I once heard at a seminar that the way you do one thing is the way you do everything. My first reaction was to dismiss it completely. But it's one of the truest things I've ever been told.
I was managing a Wendy's in Miami, spinning my wheels in a failing marriage, bouncing between jobs I disliked in varying degrees. Fast food. Real estate. Renting cars. I even dressed up as a dragon at a kids' amusement park called Castle Park. None of it clicked. I kept moving because when things got hard, I moved on. I had never really finished anything in my life.

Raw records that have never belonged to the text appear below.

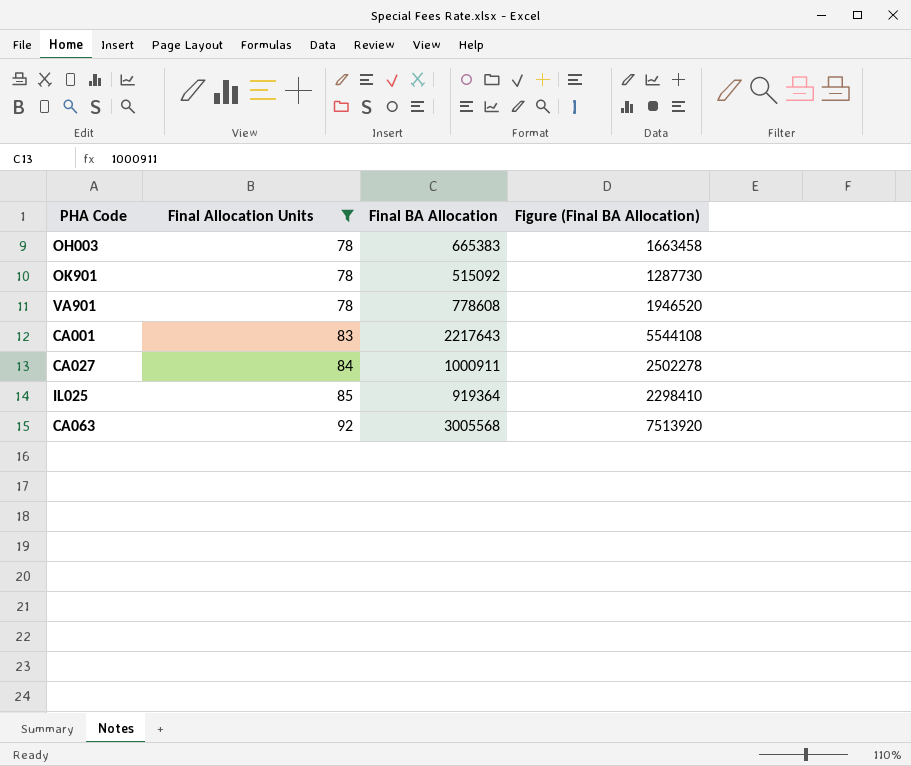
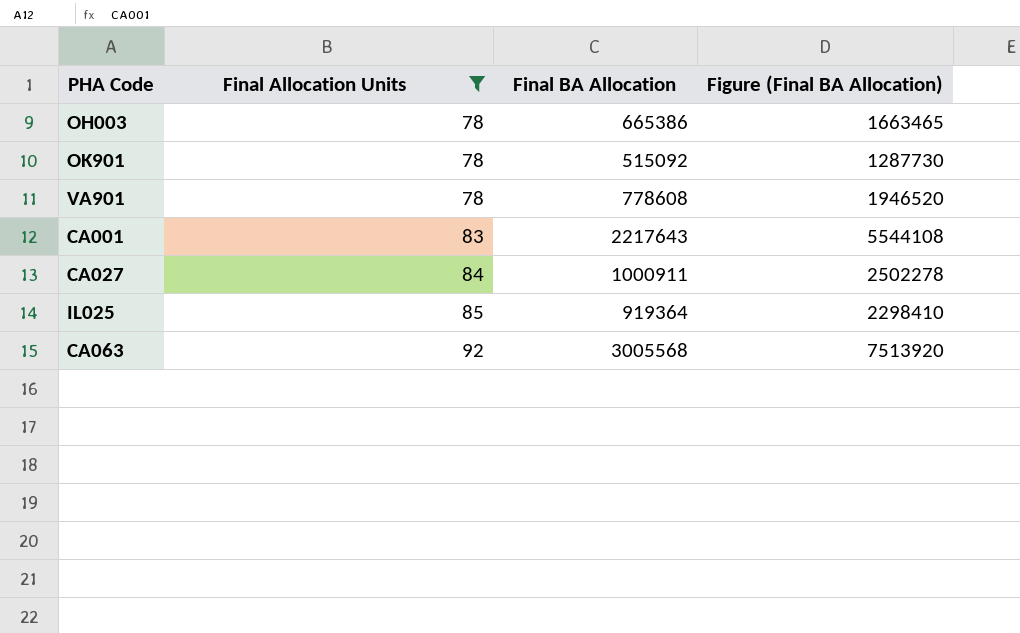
OH003 | Final BA Allocation: 665383 -> 665386
OH003 | Figure (Final BA Allocation): 1663458 -> 1663465

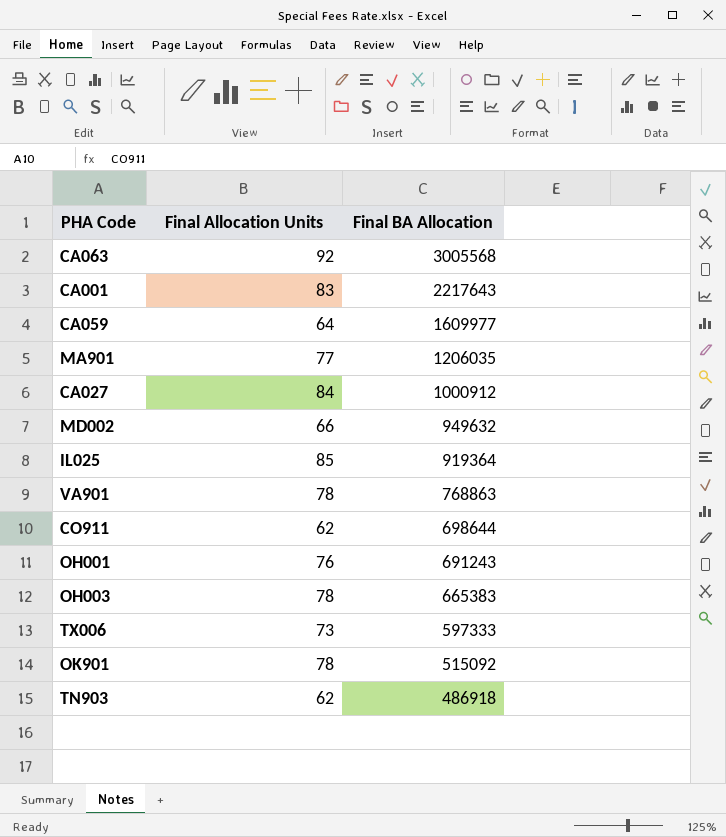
filter: Final Allocation Units >= 78 -> none
row order: Final Allocation Units ascending -> Final BA Allocation descending
column Figure (Final BA Allocation) | formula: [Final BA Allocation] * 2.5 -> none
CA027 | Final BA Allocation: 1000911 -> 1000912
VA901 | Final BA Allocation: 778608 -> 768863
OH003 | Final BA Allocation: 665386 -> 665383

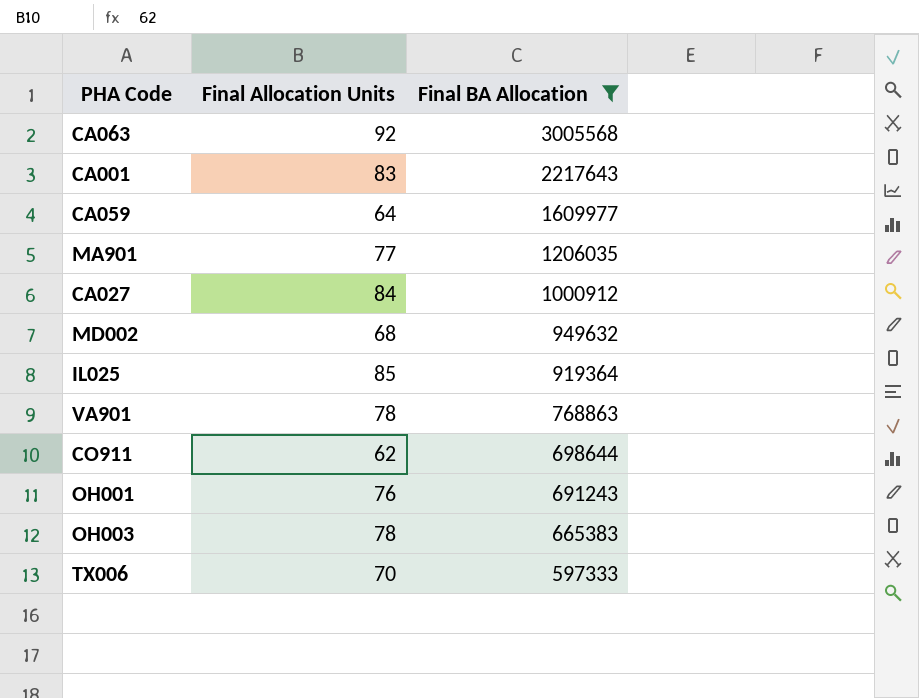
filter: none -> Final BA Allocation >= 597333
MD002 | Final Allocation Units: 66 -> 68
TX006 | Final Allocation Units: 73 -> 70

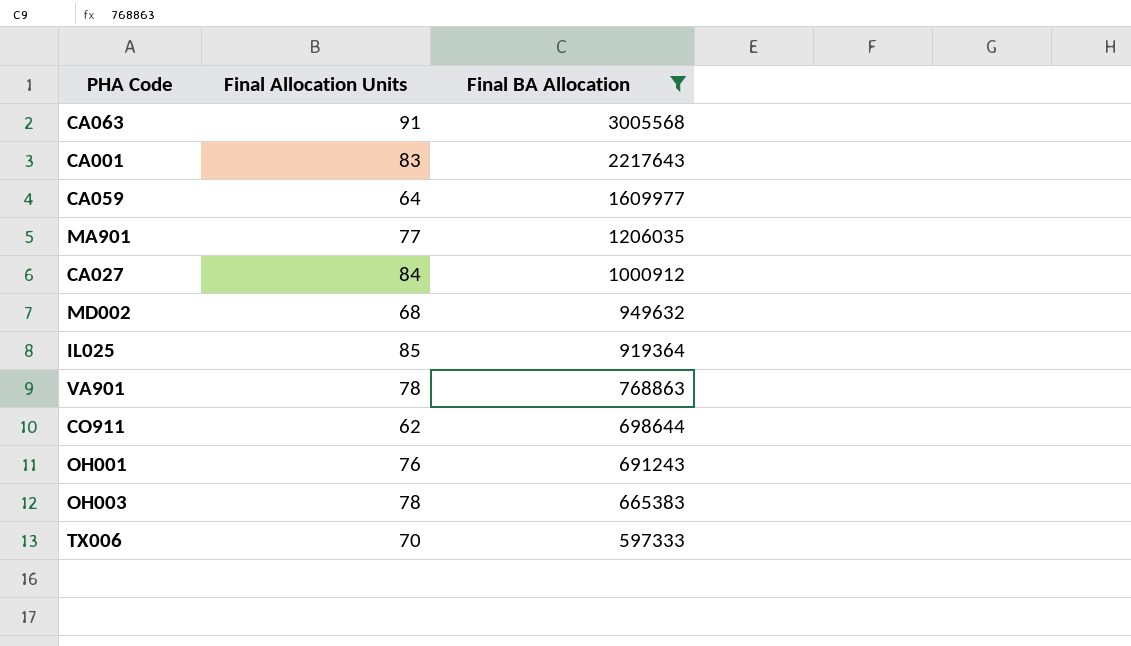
CA063 | Final Allocation Units: 92 -> 91

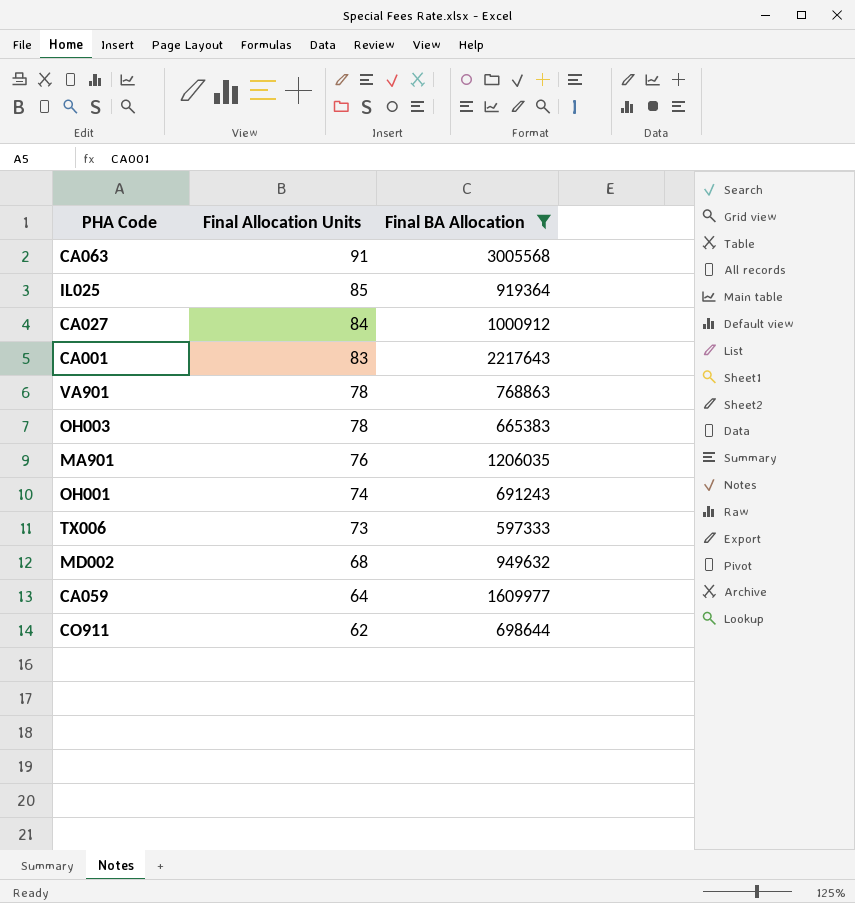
row order: Final BA Allocation descending -> Final Allocation Units descending
MA901 | Final Allocation Units: 77 -> 76
OH001 | Final Allocation Units: 76 -> 74
TX006 | Final Allocation Units: 70 -> 73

I disliked the restaurant business the least of anything I had done.
Then came the ladder.
We had one of those old marquee signs out front, the kind where you had to climb up and change the letters by hand. I'd told my crew to go do it. They were joking around, screwing off, and I got frustrated. My philosophy back then was simple and wrong: if you want something done right, you do it yourself. So I climbed up, grabbed for the sign, couldn't hold on, and fell.
When I landed, I couldn't breathe. I had a crowd around me and nobody moved. I'm lying there asking someone to call 911, and one of the girls working for me says there's a chiropractor right around the corner and she'll call to see if he can see me. It was almost dark, around 6:30. I said, whatever.
The chiropractor waited for me after hours, sent his staff home, and worked on me until I could breathe again. I thought, what kind of doctor does that? But I kept coming back.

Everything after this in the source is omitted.